Cuando viniste a este mundo,
Ella te sostuvo en sus brazos.
Tú se lo agradeciste gritando.
Cuando tenías un 1 año,
Ella te alimentaba y te bañaba.
Tú se lo agradeciste llorando la noche entera.
Cuando tenías 2 años,
Ella te enseñó a caminar.
Tú se lo agradeciste huyendo de Ella cuando te llamaba.
Cuando tenías 3 años,
Ella te hacía todas las comidas con amor.
Tú se lo agradeciste tirando el plato al piso.
Cuando tenías 4 años,
Ella te dio unos lápices de colores.
Tú se lo agradeciste pintando todas las paredes del comedor.
Cuando tenías 5 años,
Ella te vestía para las ocasiones especiales.
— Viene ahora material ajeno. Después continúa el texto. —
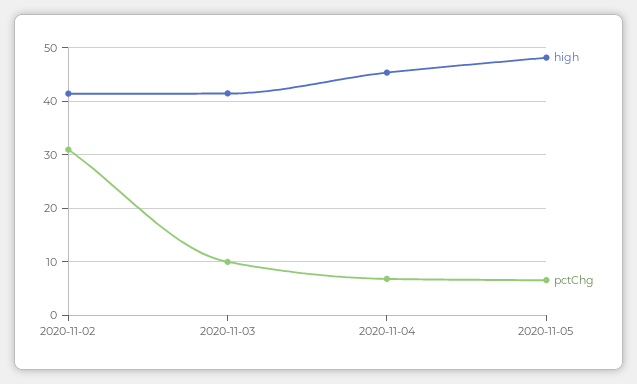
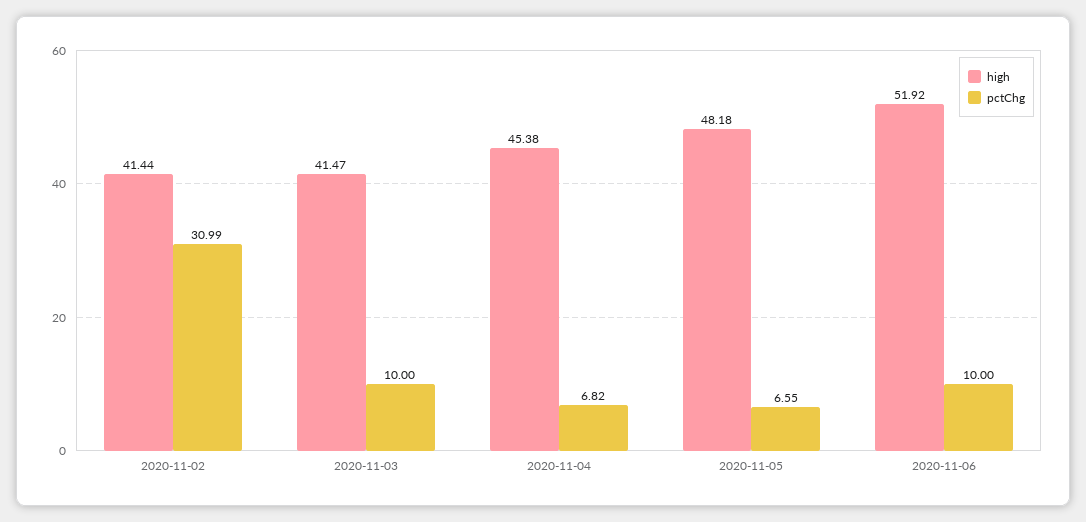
high, 2020-11-06: none -> 51.92
pctChg, 2020-11-06: none -> 10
Tú se lo Agradeciste tirándote enlodándote a más no poder.
Cuando tenías 6 años,
Ella te llevaba a la escuela.
Tú se lo agradeciste gritándole: ¡NO VOY A IR!
Cuando tenías 7 años,
Ella te regaló una pelota.
Tú se lo agradeciste arrojándola contra la ventana del vecino.
Cuando tenías 8 años,
Ella te trajo un helado.
Tú se lo agradeciste derramándoselo sobre su falda.
Cuando tenías 9 años,
Ella té pago unas clases de piano.
Tú se lo agradeciste nunca practicando.
Cuando tenías 10 años,
Ella te llevaba con el auto a todas partes de Gimnasio al
partido de fútbol, de fiestas de cumpleaños, a otras fiestas.
Tú se lo agradeciste cuando salías del coche y nunca mirabas atrás.
Cuando tenías 11 años,
Ella te llevó a ti y a tus amigos a ver una película.
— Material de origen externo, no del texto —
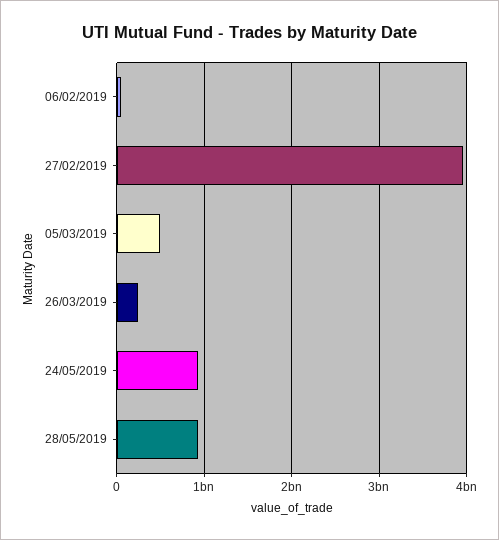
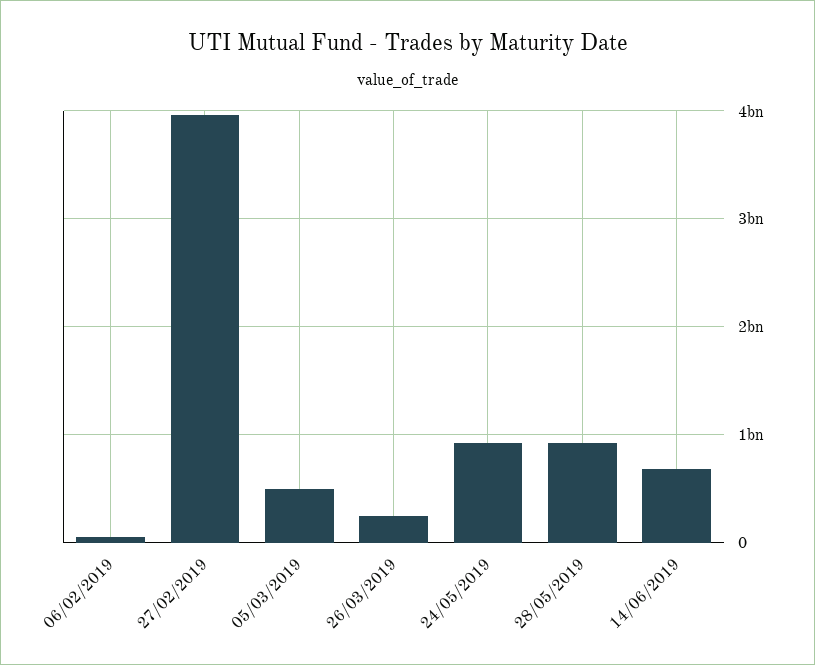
14/06/2019: none -> 700000000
Tú se lo agradeciste diciéndole que se sentara en otra fila.
Cuando tenías 12 años,
Ella te aconsejó que no miraras ciertos programas.
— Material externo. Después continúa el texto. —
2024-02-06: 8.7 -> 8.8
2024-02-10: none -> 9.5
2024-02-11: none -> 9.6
Tú se lo agradeciste esperando que ella se fuera de la casa.
Cuando tenías 13 años,
Ella te sugirió un corte de pelo que estaba de moda.
Tú se lo agradeciste diciéndole que Ella no tenia gusto.
Cuando tenías 14,
Ella té pagó un mes de vacaciones en el campamento de verano..
Tú se lo agradeciste olvidándote de escribirle una carta.
Cuando tenías 15,
Ella venía de trabajar y quería darte un abrazo.
Tú se lo agradeciste cerrando con llave la puerta de tu habitación.
Cuando tenías 16,
Ella te enseñó cómo manejar su coche.
Tú se lo agradeciste usándoselo todas las veces que podías.
Cuando tenías 17 años,
Ella esperaba una llamada importante
Tú se lo agradeciste, hablando por teléfono toda la noche.
Cuando tenías 18,
Ella lloró en la fiesta de tu graduación de la escuela.
Tú se lo agradeciste estando de fiestas hasta el amanecer.
Cuando tenías 19 años,
Ella té pagó la cuota de la universidad, te llevó en coche hasta el campus y cargó tus maletas.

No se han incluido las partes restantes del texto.